• INSTRUCTIONS TO FOLLOW:
Lines to return, exactly: from the line with "to role | | | | |" to the line with "Name | Definition" in the entries below, both included.

• RAW DATA:

::::::::

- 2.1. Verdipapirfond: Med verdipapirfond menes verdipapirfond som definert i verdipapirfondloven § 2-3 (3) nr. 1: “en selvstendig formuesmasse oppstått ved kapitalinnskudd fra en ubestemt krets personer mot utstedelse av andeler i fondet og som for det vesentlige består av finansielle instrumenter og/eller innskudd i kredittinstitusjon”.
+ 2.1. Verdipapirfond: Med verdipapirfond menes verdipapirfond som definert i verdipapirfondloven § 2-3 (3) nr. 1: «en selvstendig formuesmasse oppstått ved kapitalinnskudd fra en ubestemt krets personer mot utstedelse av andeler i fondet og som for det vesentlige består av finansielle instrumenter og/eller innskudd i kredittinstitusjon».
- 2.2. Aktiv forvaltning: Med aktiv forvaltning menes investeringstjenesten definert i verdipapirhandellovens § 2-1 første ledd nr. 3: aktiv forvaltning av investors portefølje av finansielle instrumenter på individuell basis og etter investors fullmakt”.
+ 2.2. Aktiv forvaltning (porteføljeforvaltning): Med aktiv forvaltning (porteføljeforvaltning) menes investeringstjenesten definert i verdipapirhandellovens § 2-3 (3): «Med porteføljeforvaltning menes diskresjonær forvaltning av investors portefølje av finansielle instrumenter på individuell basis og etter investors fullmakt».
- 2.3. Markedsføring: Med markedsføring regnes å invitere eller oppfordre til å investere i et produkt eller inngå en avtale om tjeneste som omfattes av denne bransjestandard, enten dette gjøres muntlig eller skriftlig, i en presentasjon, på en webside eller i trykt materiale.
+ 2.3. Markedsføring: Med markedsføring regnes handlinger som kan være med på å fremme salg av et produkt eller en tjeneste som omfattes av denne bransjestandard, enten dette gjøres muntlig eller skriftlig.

::::::::

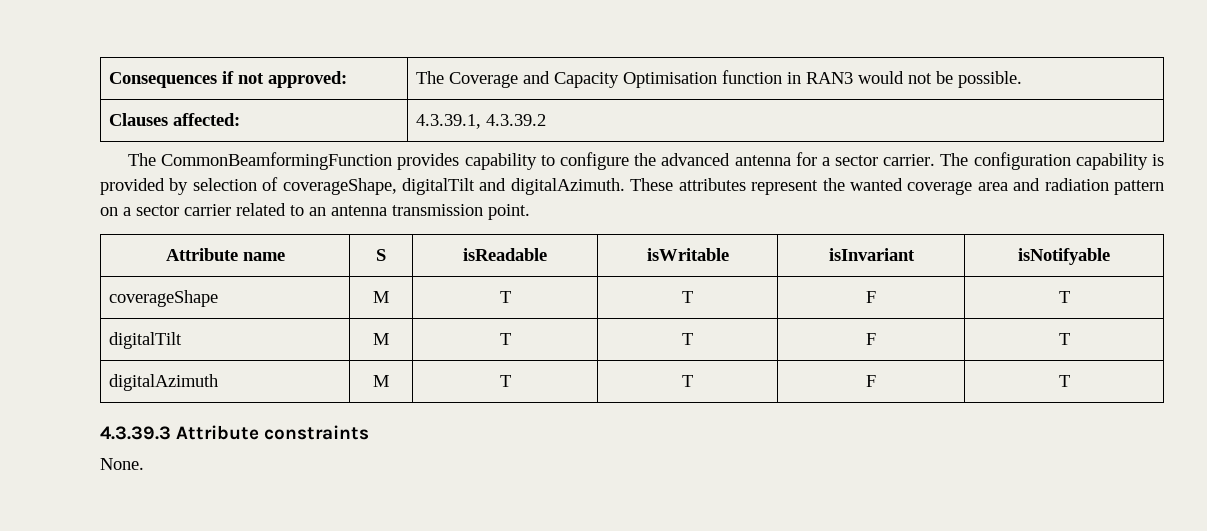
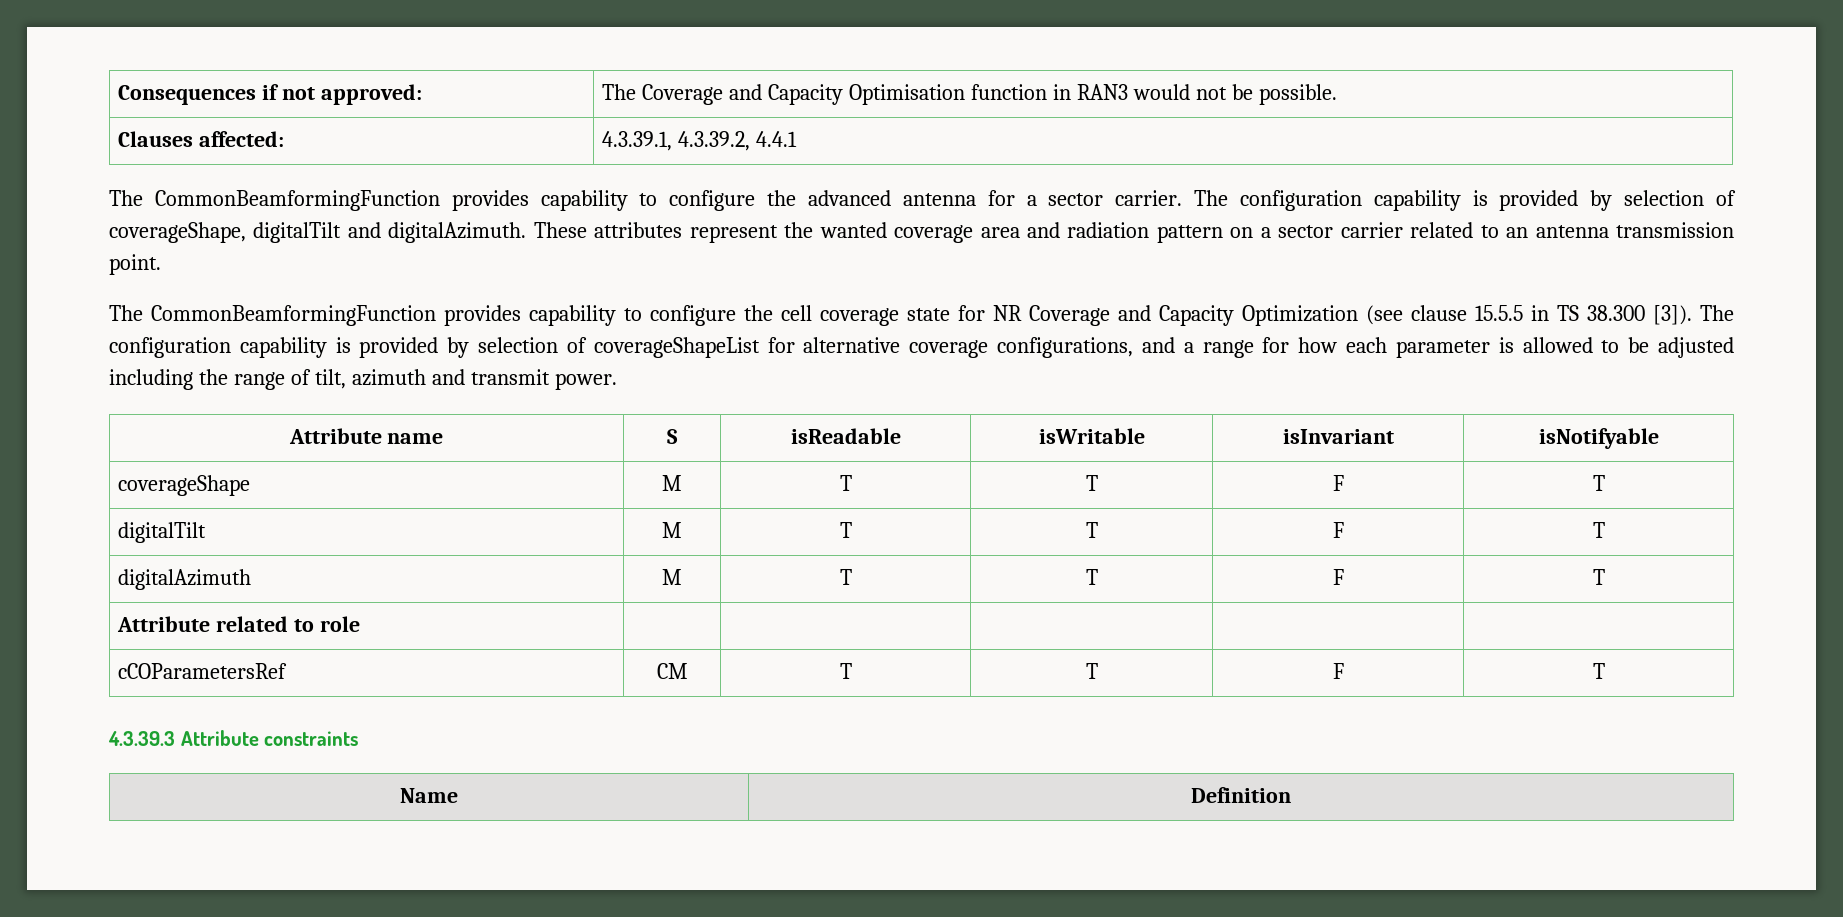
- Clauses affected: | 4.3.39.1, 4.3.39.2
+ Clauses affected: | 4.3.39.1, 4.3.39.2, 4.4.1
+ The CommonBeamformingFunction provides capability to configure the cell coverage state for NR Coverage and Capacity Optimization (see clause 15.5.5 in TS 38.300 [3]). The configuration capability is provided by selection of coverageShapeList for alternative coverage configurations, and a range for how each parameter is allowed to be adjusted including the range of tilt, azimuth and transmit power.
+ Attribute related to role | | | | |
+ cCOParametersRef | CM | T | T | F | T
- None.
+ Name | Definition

::::::::

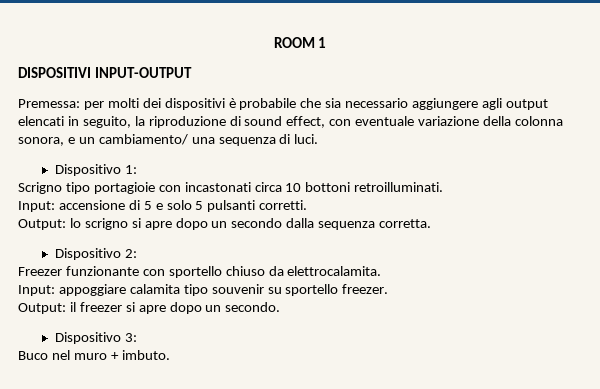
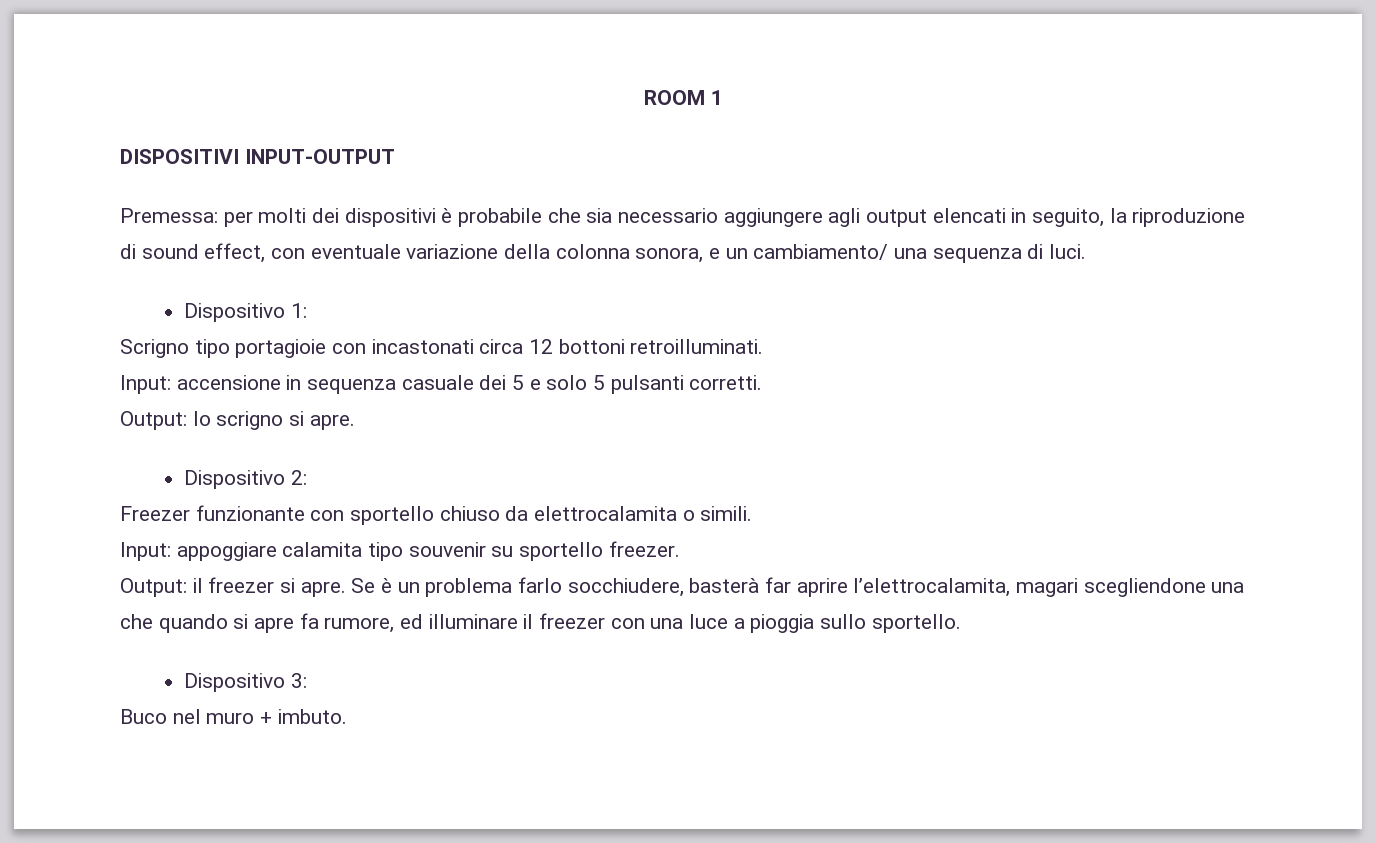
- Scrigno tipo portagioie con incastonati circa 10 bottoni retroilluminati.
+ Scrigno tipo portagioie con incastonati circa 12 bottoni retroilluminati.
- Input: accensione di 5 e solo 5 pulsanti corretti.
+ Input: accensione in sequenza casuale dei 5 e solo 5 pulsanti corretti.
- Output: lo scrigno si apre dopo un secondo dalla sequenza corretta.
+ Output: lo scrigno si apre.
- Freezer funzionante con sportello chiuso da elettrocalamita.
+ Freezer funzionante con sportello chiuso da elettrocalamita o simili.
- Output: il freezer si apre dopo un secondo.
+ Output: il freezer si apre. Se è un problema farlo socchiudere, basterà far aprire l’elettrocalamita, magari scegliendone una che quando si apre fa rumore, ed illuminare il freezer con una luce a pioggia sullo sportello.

::::::::

• ANSWER TO THE EXERCISE:
+ Attribute related to role | | | | |
+ cCOParametersRef | CM | T | T | F | T
- None.
+ Name | Definition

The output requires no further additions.